Recommendations and Lessons Learned
The server issue highlights the broader challenge of creating a system that can be supported by growth over time. Identifying the functional and technical requirements, and accounting for anticipated growth is essential when developing a business intelligence platform. Whether pulling data from a data warehouse, or using reporting or other features of business intelligence (BI) on top of an existing system, the technical specifications must be identified. Also, the importance of having a development and test environment to ensure the continuous development of features that can meet the changing needs of end users should not be overlooked. The testing environment can also ease the transition to newer versions of BI and reporting tools. Testing can help organizations identify what the transition issues are, and fix them before they affect users. Organization-wide buy-in can therefore be expected, providing end users are not needlessly affected when software upgrades are implemented..

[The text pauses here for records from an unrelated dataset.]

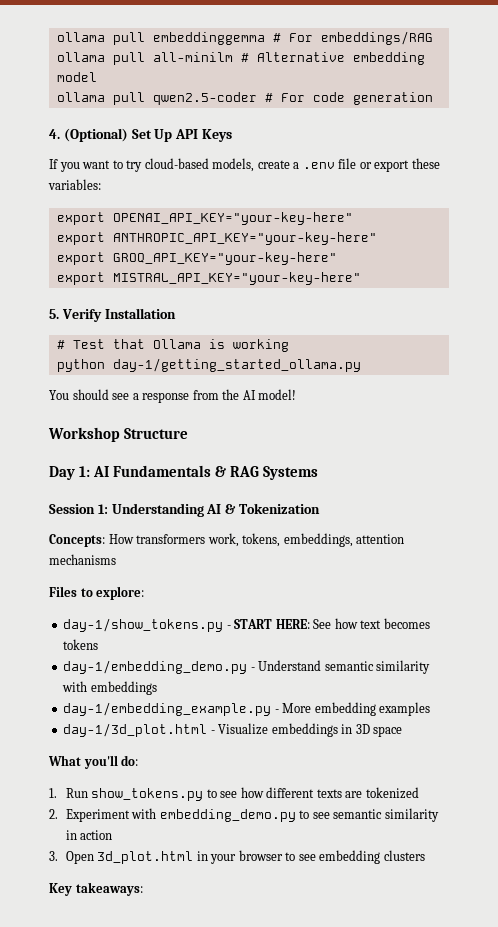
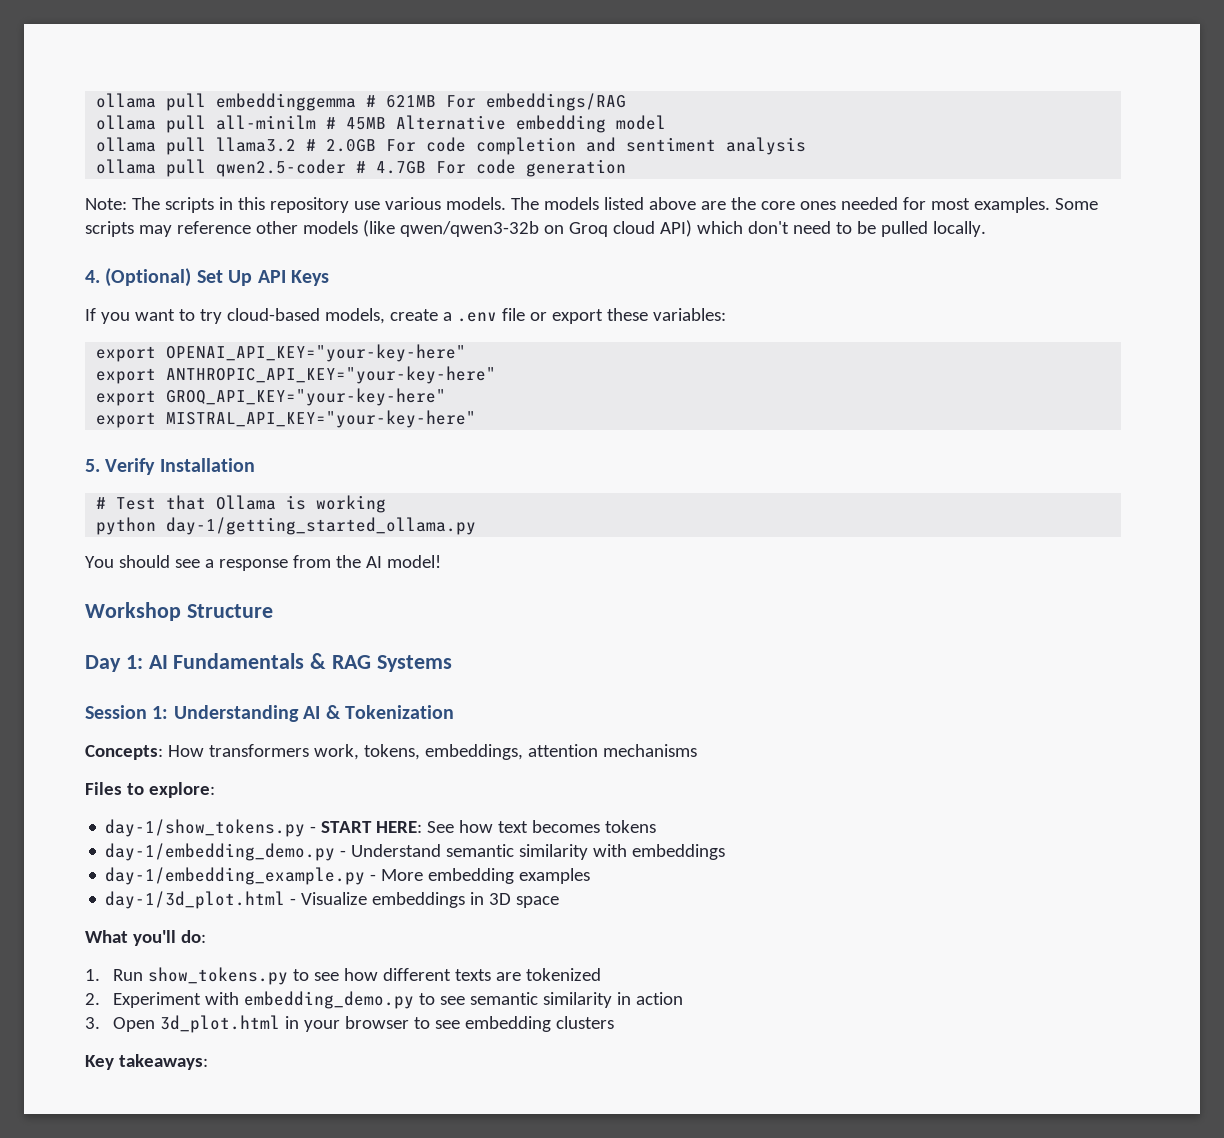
- ollama pull embeddinggemma # For embeddings/RAG
+ ollama pull embeddinggemma # 621MB For embeddings/RAG
- ollama pull all-minilm # Alternative embedding model
+ ollama pull all-minilm # 45MB Alternative embedding model
+ ollama pull llama3.2 # 2.0GB For code completion and sentiment analysis
- ollama pull qwen2.5-coder # For code generation
+ ollama pull qwen2.5-coder # 4.7GB For code generation
+ Note: The scripts in this repository use various models. The models listed above are the core ones needed for most examples. Some scripts may reference other models (like qwen/qwen3-32b on Groq cloud API) which don't need to be pulled locally.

Maintaining in-house expertise also helps ensure end user buy-in, as end users don't need to seek outside support when issues occur. Although there will always be the need to have a connection with the BI vendor when issues arise, the overall experience of end users will appear hassle-free when they can approach another colleague with issues, concerns, or requests for change. It is important to work with a vendor, such as Business Objects, that will train users to become independent and give them the ability to develop and maintain their own BI environments. Additionally, it is vital to create an environment where users do not notice the transition between upgrades and changes or experience technical difficulties. In other words, whether running parallel or testing the solution thoroughly beforehand, it is important to provide the user community with a seamless implementation environment.